Terms of Content Use FAQs
We know you may have questions about the new Terms of Content Use and what they mean for your business. Here are answers to help you understand why we’re adding them, how they work, and how they protect your rights. You can also read more on the Blog.
What are Terms of Content Use?
Terms of Content Use are legal statements on your site that clearly say your content belongs to you and set rules for how others can use it. They tell platforms, AI companies, and anyone else that they can’t copy, republish, or scrape your content without your permission.
Why is Raptive adding Terms of Content to my site?
Platforms are increasingly testing features that show full content directly in search results. This means readers can get the value of your content without ever clicking to your site, hurting your traffic, ad revenue, and ability to connect with your audience. These terms establish clear legal protections to help prevent that.

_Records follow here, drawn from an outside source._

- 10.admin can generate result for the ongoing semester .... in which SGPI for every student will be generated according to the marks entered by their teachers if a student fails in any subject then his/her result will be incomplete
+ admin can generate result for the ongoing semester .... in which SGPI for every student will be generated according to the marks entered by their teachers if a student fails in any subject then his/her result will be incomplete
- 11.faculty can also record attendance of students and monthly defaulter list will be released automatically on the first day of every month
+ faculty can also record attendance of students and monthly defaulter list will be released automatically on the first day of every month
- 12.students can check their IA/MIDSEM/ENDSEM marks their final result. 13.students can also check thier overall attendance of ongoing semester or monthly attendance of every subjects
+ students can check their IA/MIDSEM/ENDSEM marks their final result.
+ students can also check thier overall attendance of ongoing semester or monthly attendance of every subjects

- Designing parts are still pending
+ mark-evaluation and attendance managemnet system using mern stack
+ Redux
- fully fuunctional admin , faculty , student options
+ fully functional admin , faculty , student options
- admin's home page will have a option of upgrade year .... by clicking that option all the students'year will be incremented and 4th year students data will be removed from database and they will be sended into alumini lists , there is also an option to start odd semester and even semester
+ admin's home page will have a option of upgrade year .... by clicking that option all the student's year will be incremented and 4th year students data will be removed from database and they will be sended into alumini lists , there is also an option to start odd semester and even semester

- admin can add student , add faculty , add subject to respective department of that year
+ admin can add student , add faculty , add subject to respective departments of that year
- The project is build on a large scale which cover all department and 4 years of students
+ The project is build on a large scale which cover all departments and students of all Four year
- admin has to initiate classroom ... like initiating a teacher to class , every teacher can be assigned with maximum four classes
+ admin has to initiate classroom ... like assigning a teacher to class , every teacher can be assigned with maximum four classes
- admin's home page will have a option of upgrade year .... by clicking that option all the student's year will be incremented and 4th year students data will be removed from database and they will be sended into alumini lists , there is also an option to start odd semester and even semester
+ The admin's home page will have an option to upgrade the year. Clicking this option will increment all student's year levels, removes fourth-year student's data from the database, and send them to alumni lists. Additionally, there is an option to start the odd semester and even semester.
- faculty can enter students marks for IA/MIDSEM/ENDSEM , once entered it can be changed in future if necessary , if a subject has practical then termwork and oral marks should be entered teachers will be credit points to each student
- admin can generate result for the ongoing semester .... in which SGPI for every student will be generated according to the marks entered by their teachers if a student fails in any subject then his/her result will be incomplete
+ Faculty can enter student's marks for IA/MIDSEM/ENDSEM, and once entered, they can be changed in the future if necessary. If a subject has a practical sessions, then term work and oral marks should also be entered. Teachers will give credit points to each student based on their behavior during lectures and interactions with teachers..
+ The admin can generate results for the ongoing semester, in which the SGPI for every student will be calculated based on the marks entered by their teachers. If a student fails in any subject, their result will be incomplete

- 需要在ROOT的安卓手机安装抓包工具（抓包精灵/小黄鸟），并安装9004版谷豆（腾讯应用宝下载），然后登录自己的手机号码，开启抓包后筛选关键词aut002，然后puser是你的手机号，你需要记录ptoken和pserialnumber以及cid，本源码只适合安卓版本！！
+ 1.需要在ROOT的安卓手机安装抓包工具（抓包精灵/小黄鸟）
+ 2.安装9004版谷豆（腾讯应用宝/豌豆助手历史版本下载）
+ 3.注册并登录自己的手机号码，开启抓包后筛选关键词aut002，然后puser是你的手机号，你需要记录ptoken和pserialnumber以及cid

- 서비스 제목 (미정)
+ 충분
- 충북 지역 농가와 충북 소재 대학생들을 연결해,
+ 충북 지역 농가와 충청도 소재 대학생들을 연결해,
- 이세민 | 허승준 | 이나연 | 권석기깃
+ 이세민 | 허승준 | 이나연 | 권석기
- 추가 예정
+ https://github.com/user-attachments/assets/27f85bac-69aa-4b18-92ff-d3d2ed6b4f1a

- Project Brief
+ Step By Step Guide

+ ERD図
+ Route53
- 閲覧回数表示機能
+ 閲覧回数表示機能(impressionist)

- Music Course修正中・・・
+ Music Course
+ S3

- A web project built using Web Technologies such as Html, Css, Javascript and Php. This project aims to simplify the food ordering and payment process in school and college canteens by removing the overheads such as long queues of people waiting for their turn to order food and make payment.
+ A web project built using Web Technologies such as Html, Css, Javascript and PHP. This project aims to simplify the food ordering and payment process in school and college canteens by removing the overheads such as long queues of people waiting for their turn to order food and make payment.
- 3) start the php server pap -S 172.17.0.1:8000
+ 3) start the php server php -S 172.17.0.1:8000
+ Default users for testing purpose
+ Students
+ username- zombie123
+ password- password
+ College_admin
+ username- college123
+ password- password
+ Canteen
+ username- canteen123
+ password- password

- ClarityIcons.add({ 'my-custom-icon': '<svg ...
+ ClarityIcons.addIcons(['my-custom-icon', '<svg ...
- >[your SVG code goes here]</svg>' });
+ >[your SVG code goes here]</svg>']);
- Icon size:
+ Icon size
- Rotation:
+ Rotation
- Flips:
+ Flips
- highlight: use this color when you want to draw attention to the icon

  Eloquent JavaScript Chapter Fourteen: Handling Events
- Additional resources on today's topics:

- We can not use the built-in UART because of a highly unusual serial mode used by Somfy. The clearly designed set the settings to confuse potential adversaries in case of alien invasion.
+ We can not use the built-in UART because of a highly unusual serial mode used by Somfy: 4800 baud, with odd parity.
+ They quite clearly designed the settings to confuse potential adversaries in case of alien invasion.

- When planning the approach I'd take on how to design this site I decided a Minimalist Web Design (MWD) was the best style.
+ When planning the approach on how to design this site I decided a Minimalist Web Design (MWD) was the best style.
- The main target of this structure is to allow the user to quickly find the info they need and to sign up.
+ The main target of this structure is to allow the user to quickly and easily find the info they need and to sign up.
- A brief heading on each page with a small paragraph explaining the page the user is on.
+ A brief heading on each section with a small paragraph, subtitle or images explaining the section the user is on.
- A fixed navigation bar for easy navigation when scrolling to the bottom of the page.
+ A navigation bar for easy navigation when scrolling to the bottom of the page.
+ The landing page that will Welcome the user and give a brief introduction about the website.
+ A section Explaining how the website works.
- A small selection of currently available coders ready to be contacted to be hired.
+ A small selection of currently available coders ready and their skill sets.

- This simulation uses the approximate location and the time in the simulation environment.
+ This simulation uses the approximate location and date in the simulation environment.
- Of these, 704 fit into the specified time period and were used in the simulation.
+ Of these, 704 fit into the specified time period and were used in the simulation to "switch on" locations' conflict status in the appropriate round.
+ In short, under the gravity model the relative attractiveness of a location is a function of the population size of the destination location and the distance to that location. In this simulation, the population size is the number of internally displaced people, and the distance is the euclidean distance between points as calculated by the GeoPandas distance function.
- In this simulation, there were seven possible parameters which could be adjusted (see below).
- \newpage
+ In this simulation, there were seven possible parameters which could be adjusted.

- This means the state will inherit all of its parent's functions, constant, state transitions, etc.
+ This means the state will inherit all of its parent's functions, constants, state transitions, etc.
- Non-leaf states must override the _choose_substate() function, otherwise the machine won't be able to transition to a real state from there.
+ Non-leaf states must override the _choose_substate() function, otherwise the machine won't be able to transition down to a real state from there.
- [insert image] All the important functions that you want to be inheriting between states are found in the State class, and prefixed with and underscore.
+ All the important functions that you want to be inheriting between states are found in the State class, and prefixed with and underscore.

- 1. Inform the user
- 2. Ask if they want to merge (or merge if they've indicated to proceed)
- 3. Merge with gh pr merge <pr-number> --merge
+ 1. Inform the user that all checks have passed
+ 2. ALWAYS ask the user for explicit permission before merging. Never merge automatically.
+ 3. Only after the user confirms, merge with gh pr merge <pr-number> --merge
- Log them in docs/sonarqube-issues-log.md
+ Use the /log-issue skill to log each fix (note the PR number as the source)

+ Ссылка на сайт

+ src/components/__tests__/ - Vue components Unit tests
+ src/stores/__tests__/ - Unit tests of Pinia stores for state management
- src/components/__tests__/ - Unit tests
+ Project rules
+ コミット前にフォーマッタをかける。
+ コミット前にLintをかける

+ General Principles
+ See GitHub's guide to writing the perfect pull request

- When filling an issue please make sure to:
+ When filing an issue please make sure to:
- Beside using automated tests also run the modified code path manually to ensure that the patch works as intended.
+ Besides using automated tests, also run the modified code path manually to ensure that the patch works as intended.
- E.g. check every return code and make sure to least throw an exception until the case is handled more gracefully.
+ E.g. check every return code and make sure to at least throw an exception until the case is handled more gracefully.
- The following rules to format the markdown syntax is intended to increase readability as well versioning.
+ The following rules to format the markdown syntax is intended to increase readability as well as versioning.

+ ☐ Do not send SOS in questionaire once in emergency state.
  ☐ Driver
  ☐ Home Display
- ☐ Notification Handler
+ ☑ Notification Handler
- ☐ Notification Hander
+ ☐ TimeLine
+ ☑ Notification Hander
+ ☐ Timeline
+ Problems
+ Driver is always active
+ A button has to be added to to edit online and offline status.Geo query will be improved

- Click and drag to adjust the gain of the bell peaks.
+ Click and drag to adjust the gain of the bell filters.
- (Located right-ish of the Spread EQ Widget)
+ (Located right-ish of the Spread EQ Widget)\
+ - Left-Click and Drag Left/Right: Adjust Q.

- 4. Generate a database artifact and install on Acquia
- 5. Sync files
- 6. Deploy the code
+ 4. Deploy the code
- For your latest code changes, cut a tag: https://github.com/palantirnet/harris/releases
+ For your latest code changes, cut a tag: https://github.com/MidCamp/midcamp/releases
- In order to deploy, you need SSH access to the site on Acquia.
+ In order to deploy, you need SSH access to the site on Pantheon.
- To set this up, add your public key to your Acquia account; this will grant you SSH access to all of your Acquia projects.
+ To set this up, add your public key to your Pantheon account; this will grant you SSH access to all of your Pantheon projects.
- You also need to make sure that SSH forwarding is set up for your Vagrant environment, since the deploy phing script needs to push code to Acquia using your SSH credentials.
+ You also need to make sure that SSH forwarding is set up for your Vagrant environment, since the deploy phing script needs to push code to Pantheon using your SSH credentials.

Why is it opt-out and not opt-in?
We’re making this opt-out because it’s designed to protect you by default. Nearly all major publishers already include similar legal language to safeguard their content, but independent creators often don’t have the legal resources to implement it themselves, leaving their content vulnerable to unauthorized use.
By rolling it out automatically, we’re ensuring all Raptive creators have these protections in place without requiring extra work. Of course, if you prefer not to include it, you can opt out anytime at the bottom of your Ad Preferences page in the Raptive dashboard.
What do the Terms of Content Use do?
They establish your content as proprietary property, signal to third parties not to copy, reproduce, or republish it without your permission, and prevent automated scraping tools from extracting and republishing your content.
Does this impact my SEO or how Google indexes my site?
No. The terms are written to be neutral toward AI companies and Google, and include carve-outs allowing Google to continue indexing your site for beneficial features like star ratings and schema data. They focus only on preventing replication-style features that show your full content without sending readers to you.
Do any other major publishers have this?
Yes. Nearly all major publishers include similar language in their terms and conditions.
Can I see the exact language?
Yes. This is the language from our lawyers:
Your Use of Our Content. The content we make available on this website [and through our other channels] (the “Service”) was created, developed, compiled, prepared, revised, selected, and/or arranged by us, using our own methods and judgment, and through the expenditure of substantial time and effort. This Service and the content we make available are proprietary, and are protected by these Terms of Service (which is a contract between us and you), copyright laws, and other intellectual property laws and treaties. This Service is also protected as a collective work or compilation under U.S. copyright and other laws and treaties. We provide it for your personal, non-commercial use only.
You may not use, and may not authorize any third party to use, this Service or any content we make available on this Service in any manner that (i) is a source of or substitute for the Service or the content; (ii) affects our ability to earn money in connection with the Service or the content; or (iii) competes with the Service we provide. These restrictions apply to any robot, spider, scraper, web crawler, or other automated means or any similar manual process, or any software used to access the Service. You further agree not to violate the restrictions in any robot exclusion headers of this Service, if any, or bypass or circumvent other measures employed to prevent or limit access to the Service by automated means.
What does it look like on a site?
A small, clickable link down at the footer. When someone clicks on the link, it will pop up with the language like this:
Do I need to do anything?
No action is required if you want these protections on your site. We’ll automatically add a link to your Terms of Content Use in your site footer via our ad code after an initial notice period. If you prefer not to include it, you can opt out anytime in your Ad Preferences in the Raptive dashboard.
What if I opt out?
If you opt out, the terms will not appear on your site footer, and your site will not be included in the legal notice Raptive sends to platforms about these new protections.
How does this help protect my content legally?
By having these terms publicly posted on your site, we create “actual legal notice,” which is an important requirement if we ever need to enforce your rights in court.
What if platforms ignore these terms?
If a platform continues to copy and republish your content without permission, having these terms in place gives creators and Raptive a stronger legal position to challenge that behavior.
Does this block AI crawlers?
No, you would need to take additional steps to block crawlers on your site. Read more on Blocking AI with Cloudflare.
Can I customize the language and add it somewhere else?
You’re welcome to do whatever you want! If you prefer to customize the language, we recommend that you opt out in the dashboard and put it wherever you’d like so it doesn't show up in both places.